Tell us about some of the buzzwords found on your website: DJing, MCing, breaking and writing.

Markus Eggensperger: DJing, MCing, breaking and writing are the four basic elements of Hip-Hop culture. I’ll explain them, because this is the easiest way to understand what Urban Artists does. We have beatboxers, we have MCs—the ones who host a battle, the moderators—and we have the ones who rap. MC stands for master of ceremonies, and DJ for disc jockey—this is pretty well-known, the person who operates the turntables. The word “breaking” is a substitute—in this case, it stands for all the dance forms in urban dance culture.

lehrgangfuds1

Credit: Markus Eggensperger

At the Long Night of the Stages on Saturday, there’ll be a performance by the Urban Dance Styles program and Urban Artists. What can we look forward to?
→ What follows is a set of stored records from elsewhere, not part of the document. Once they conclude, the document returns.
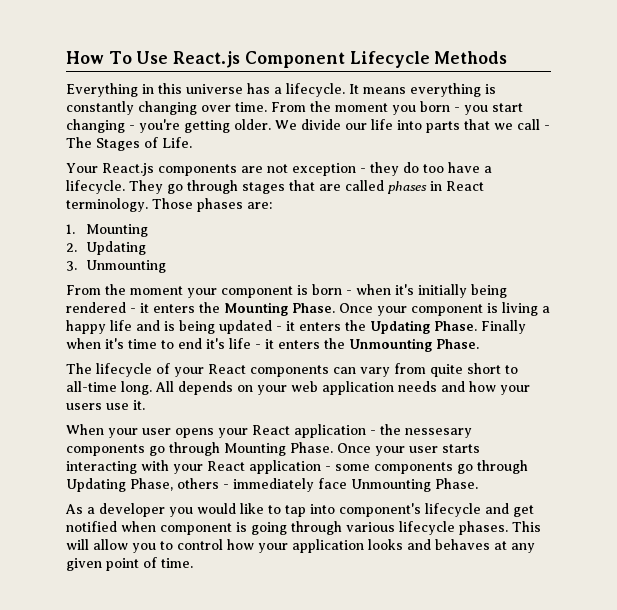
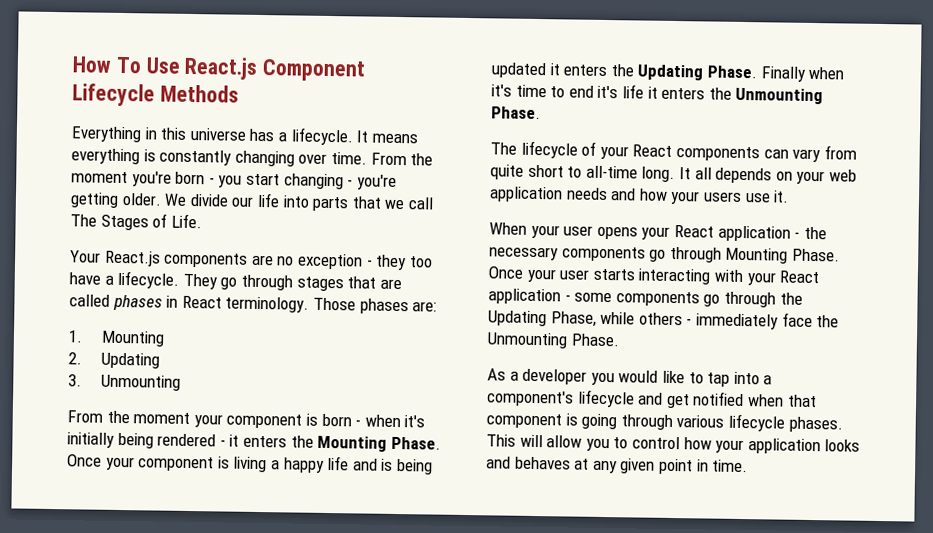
[392,105,416,115] you -> [131,171,172,187] you're
[544,125,550,130] - -> (433, 203) none
[267,164,288,173] not -> [276,256,295,266] no
[403,162,419,173] do -> (408, 262) none
[276,326,282,331] - -> (546, 70) none
[255,344,261,349] - -> (644, 91) none
[155,381,174,392] All -> [678,167,712,180] It all
[405,428,472,438] nessesary -> [489,246,559,261] necessary
(528, 467) none -> [779,292,803,305] the
(173, 484) none -> [600,311,636,325] while
(347, 483) none -> [816,315,840,328] the
(335, 509) none -> [763,375,773,385] a
(156, 526) none -> [787,394,817,408] that
[143,557,157,568] of -> [696,459,709,472] in

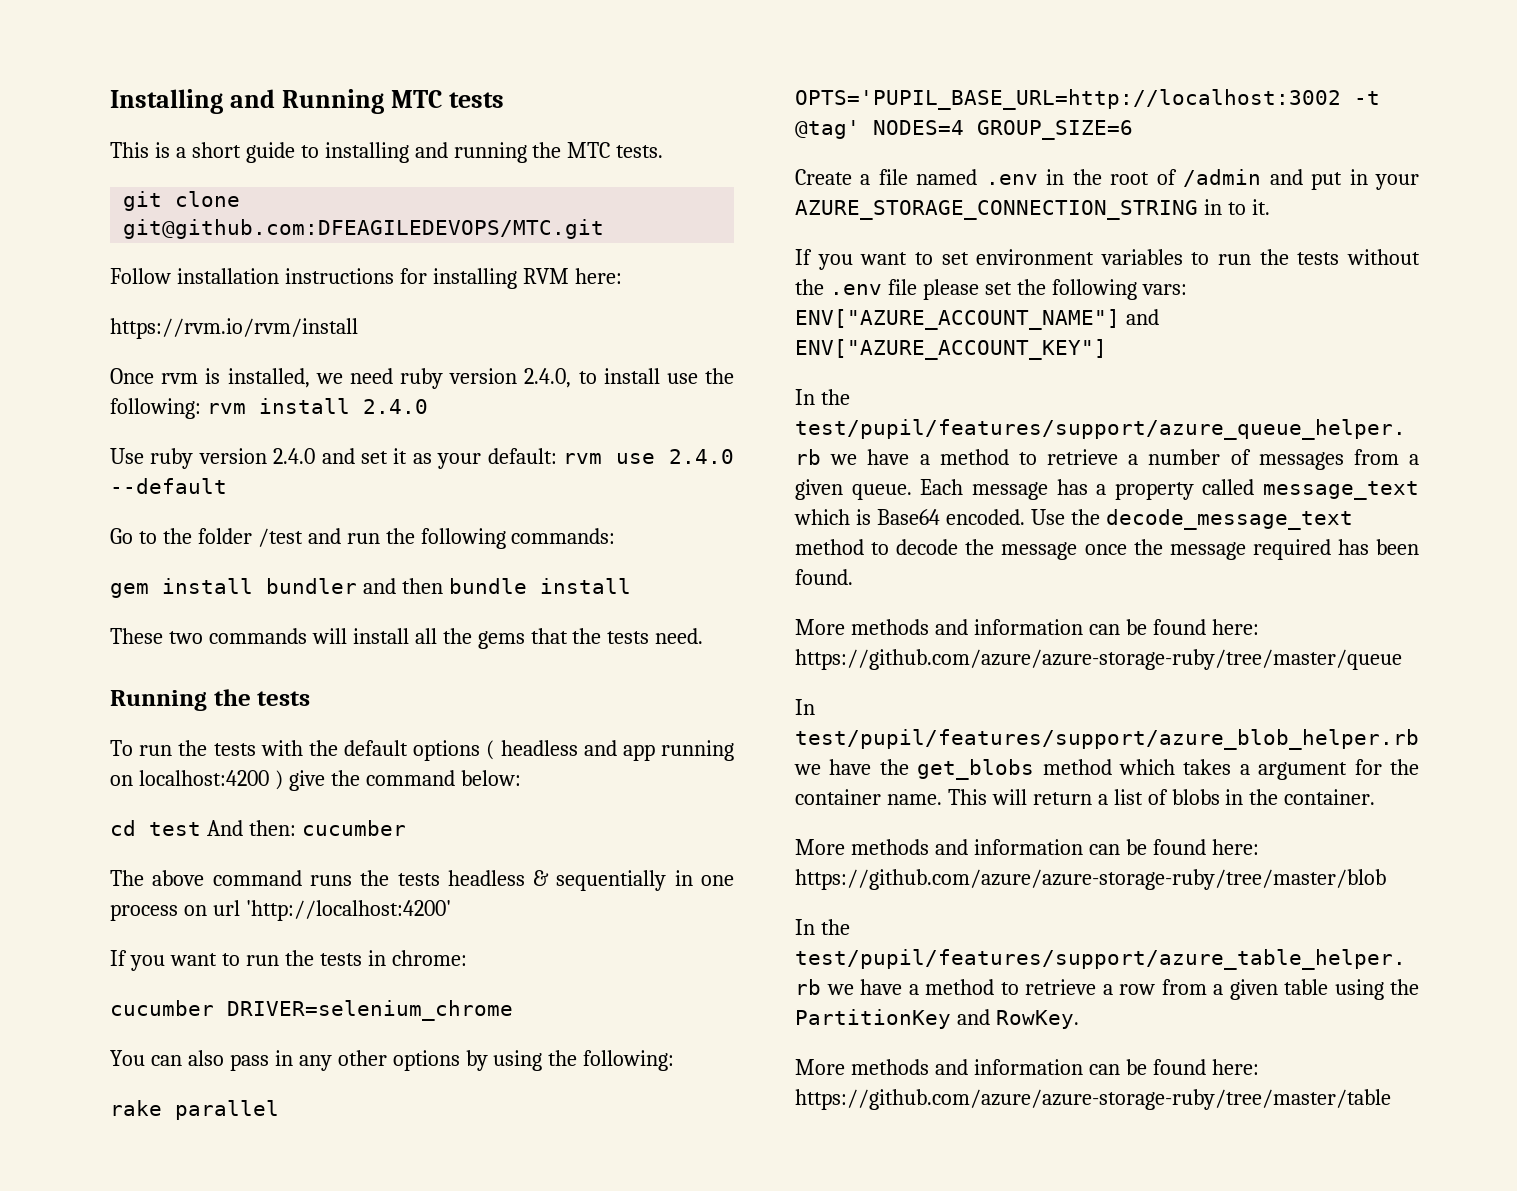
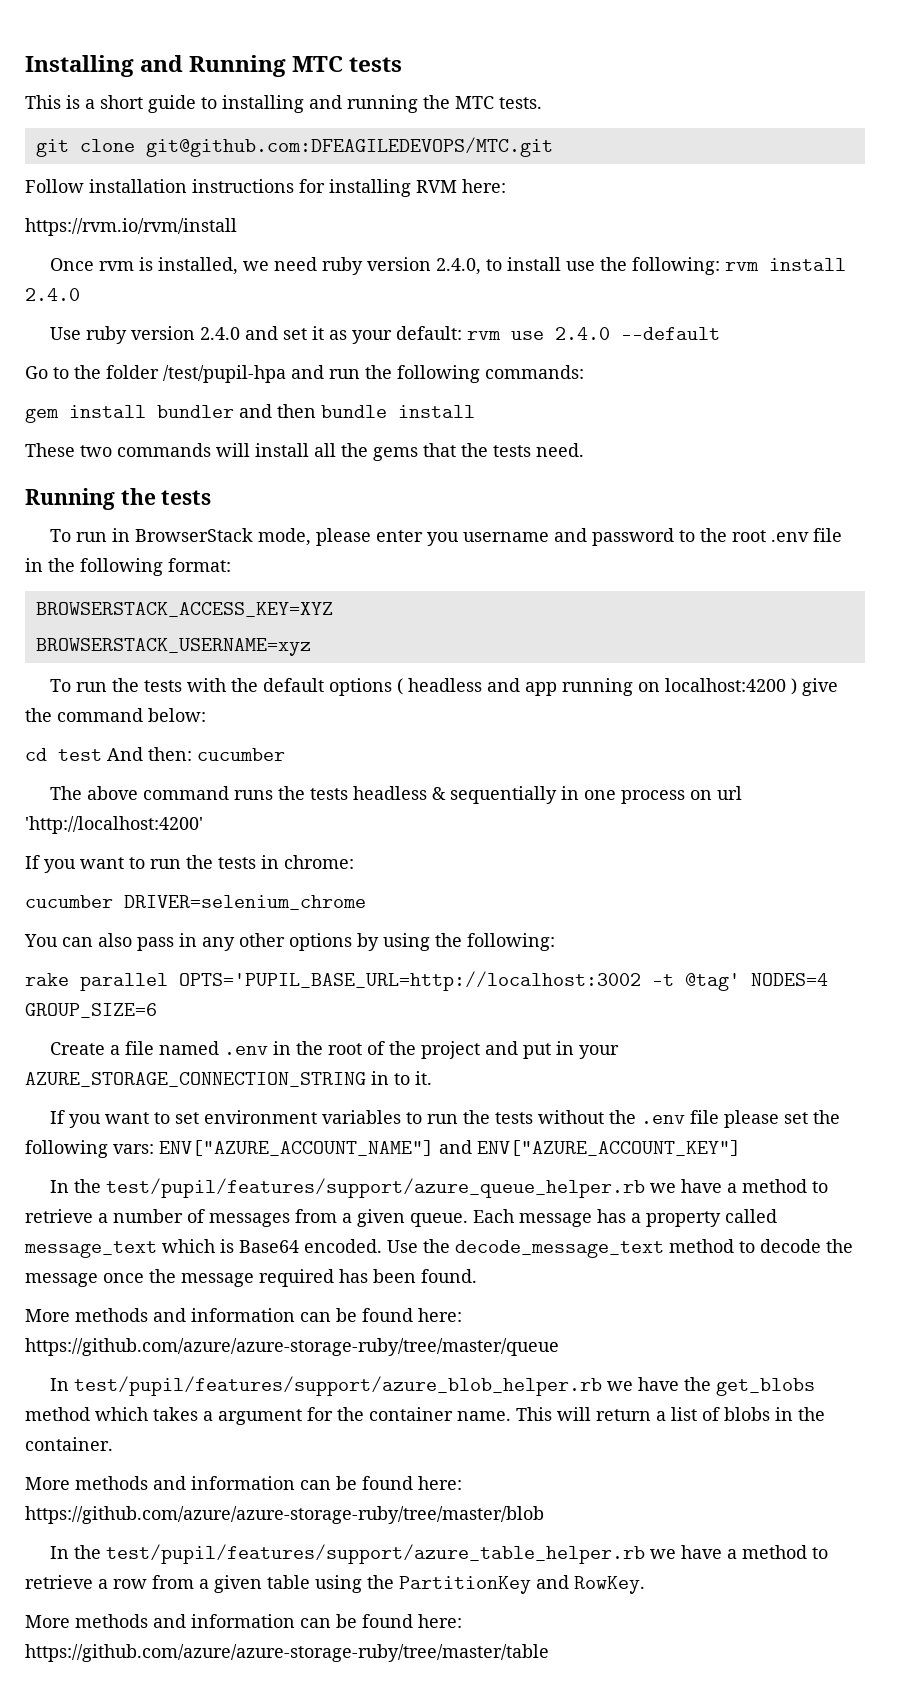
[257,528,303,547] /test -> [163,365,286,383] /test/pupil-hpa
(311, 698) none -> [50,528,843,546] [25,558,231,576] [35,602,333,617] [35,638,311,656] // To run in BrowserStack mode, please enter you username and password to the root .env file in the following format: // BROWSERSTACK_ACCESS_KEY=XYZ // BROWSERSTACK_USERNAME=xyz
[1183,169,1262,187] /admin -> [389,1041,481,1059] the project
Markus Eggensperger: A fascinating, interesting, entertaining one-hour program with several small surprises. As you said, the performers will be members of Urban Artists and students in the program. We don’t have an overarching cultural concept; it will be more like a revue made up of a series of numbers. So, it’s not a unified, themed production, but there is a thread running through it. The lineup takes audience members on a one-hour tour of the world of urban dance forms, of urban culture. There are absolutely classic numbers in which a dance piece is presented in a brief form; and there we’ll also be staging central jams, battles. There’ll be an MC and a DJ. We’ll present these various urban dance styles in several different forms. With respect to the origins of the term “hip-hop”, there’s one interpretation that maintains it stands for a cool party—that is, hip meaning cool and hop meaning party. And this is exactly what the members of the general public can look forward to. They won’t just be spectators; they’ll be part of the action.

What sort of preparations do you have to do for a performance like this?

Markus Eggensperger: Due to the fact that our students are dispersed throughout Austria, we’ve formed small groups that have been getting together in advance locally—a few are training together in Innsbruck, others in Vienna. We’ve collaboratively written a program and we’ll have one last rehearsal on the Saturday before the performance. In fact, on the afternoon of the Long Night of the Stages, we’ll have an open house at Bruckner University. So, anyone who’s interested in watching our rehearsal and who’d like to know what our instruction looks like is invited to stop by the Dance Department beginning at 3 PM and watch us work.

Markus Eggensperger is the coordinator of the Urban Dance Styles program at Anton Bruckner University in Linz, a lecturer at Johannes Kepler University and the State Teachers’ Colleges of Upper Austria, Salzburg and Styria, the founder of the DANCEproject and the Urban Artists collective, and the artistic director of the Urban Dance Festival Austria. He has supervised numerous art & dance projects at youth clubs and schools, and gained extensive experience nurturing children and young people in this field. As a free-lance associate of various print media outlets, Markus Eggensperger regularly publishes on subjects having to do with teaching and dance (Helbling, Tanzschritt, et al.). His activities as a dancer (including work for Pussy Cat Dolls, Anastacia, Debby Harry, ORF, SF-DRS), teacher and choreographer (in Germany, Switzerland, etc.) have been major influences on his work. He is a multiple European and World Champion in Showdance (Tanzwerk Wels).

The Long Night of the Stages performance by the Urban Dance Styles program and Urban Artists is set for Saturday, November 11th at 10 PM in the Ars Electronica Center. Complete information about this and all other events on the lineup is available on the website of Die Lange Nacht der Bühnen 2017.